Instructions for the task: Repeat the listing below word for word, minus the pictures.

Data supplied:
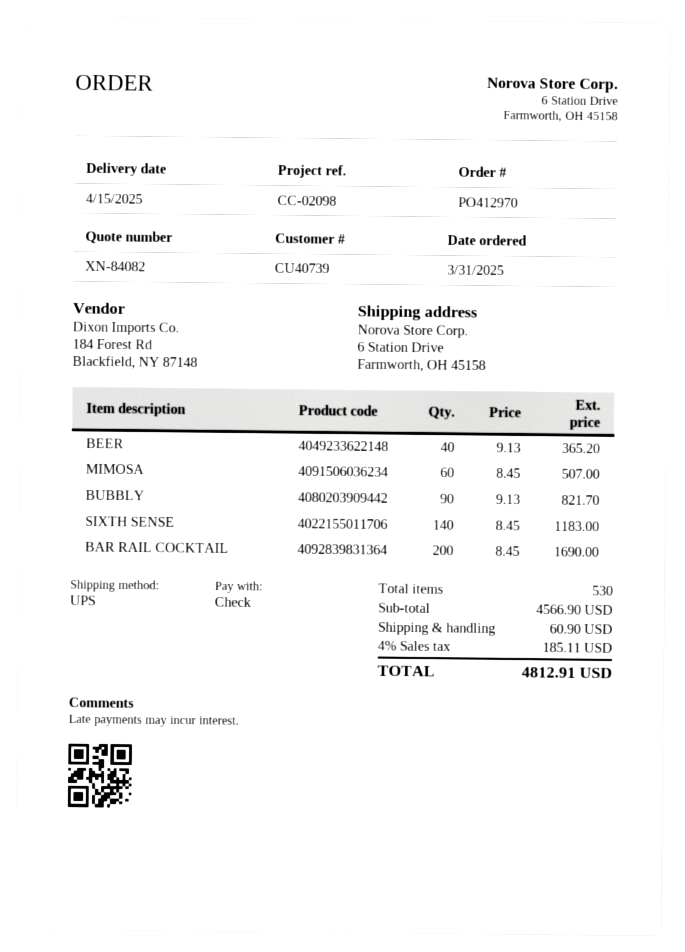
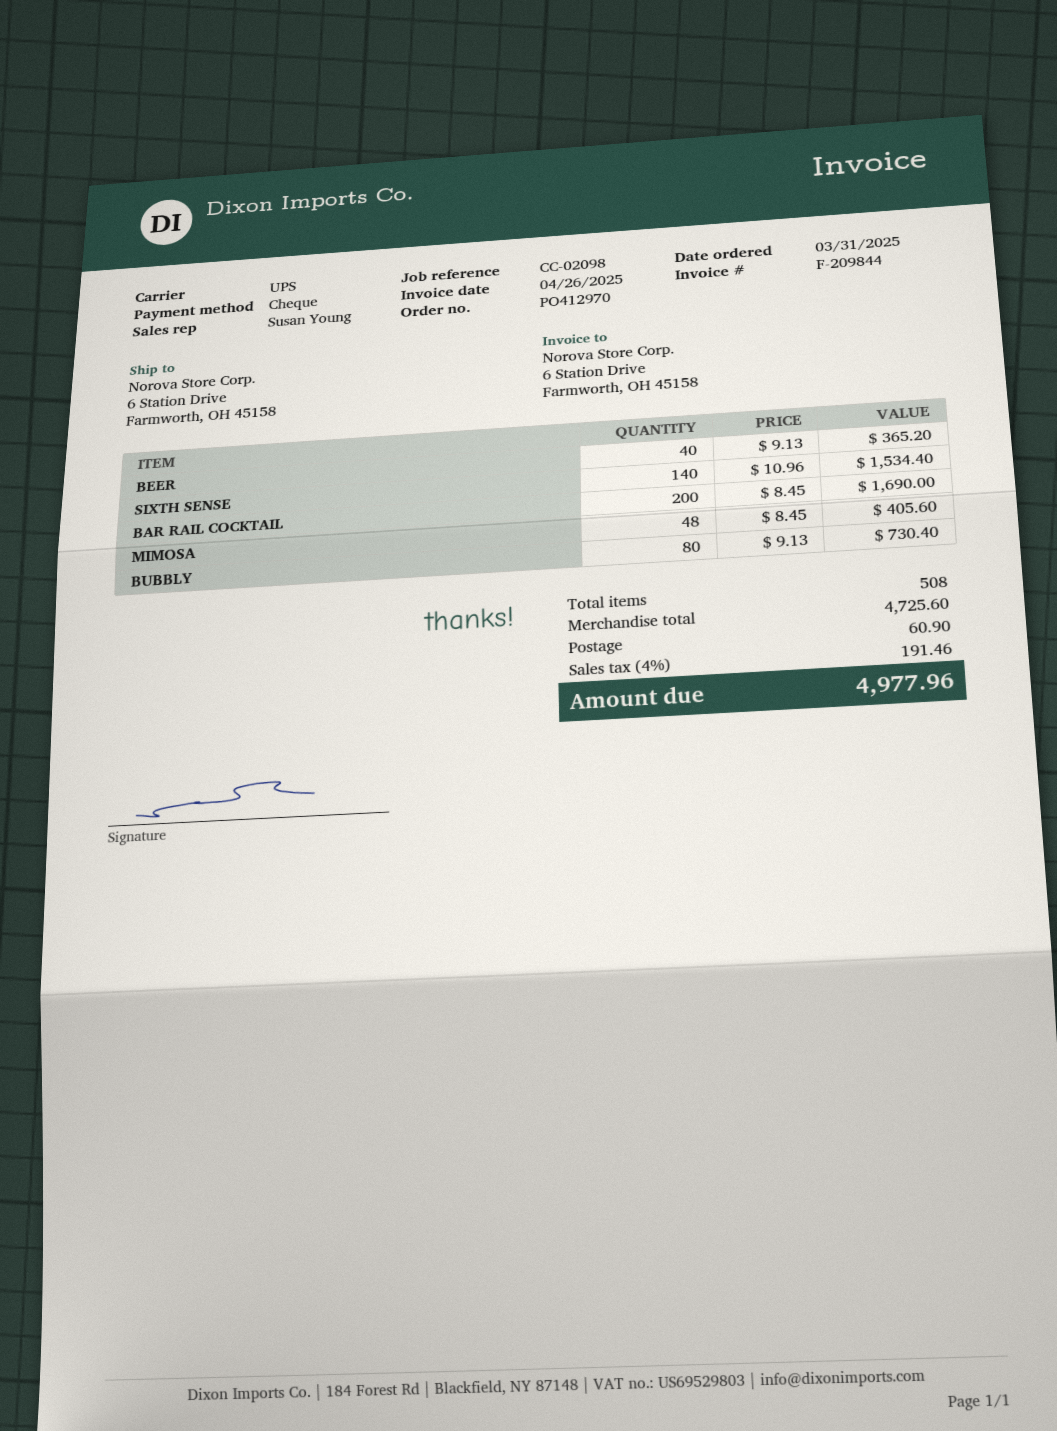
MIMOSA: 60 x 8.45 = 507.00 -> 48 x 8.45 = 405.60
BUBBLY: 90 x 9.13 = 821.70 -> 80 x 9.13 = 730.40
SIXTH SENSE: 140 x 8.45 = 1183.00 -> 140 x 10.96 = 1534.40
total quantity: 530 -> 508
subtotal: 4566.90 -> 4725.60
tax: 4% = 185.11 -> 4% = 191.46
total: 4812.91 -> 4977.96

Exercise answer:
MIMOSA: 60 x 8.45 = 507.00 -> 48 x 8.45 = 405.60
BUBBLY: 90 x 9.13 = 821.70 -> 80 x 9.13 = 730.40
SIXTH SENSE: 140 x 8.45 = 1183.00 -> 140 x 10.96 = 1534.40
total quantity: 530 -> 508
subtotal: 4566.90 -> 4725.60
tax: 4% = 185.11 -> 4% = 191.46
total: 4812.91 -> 4977.96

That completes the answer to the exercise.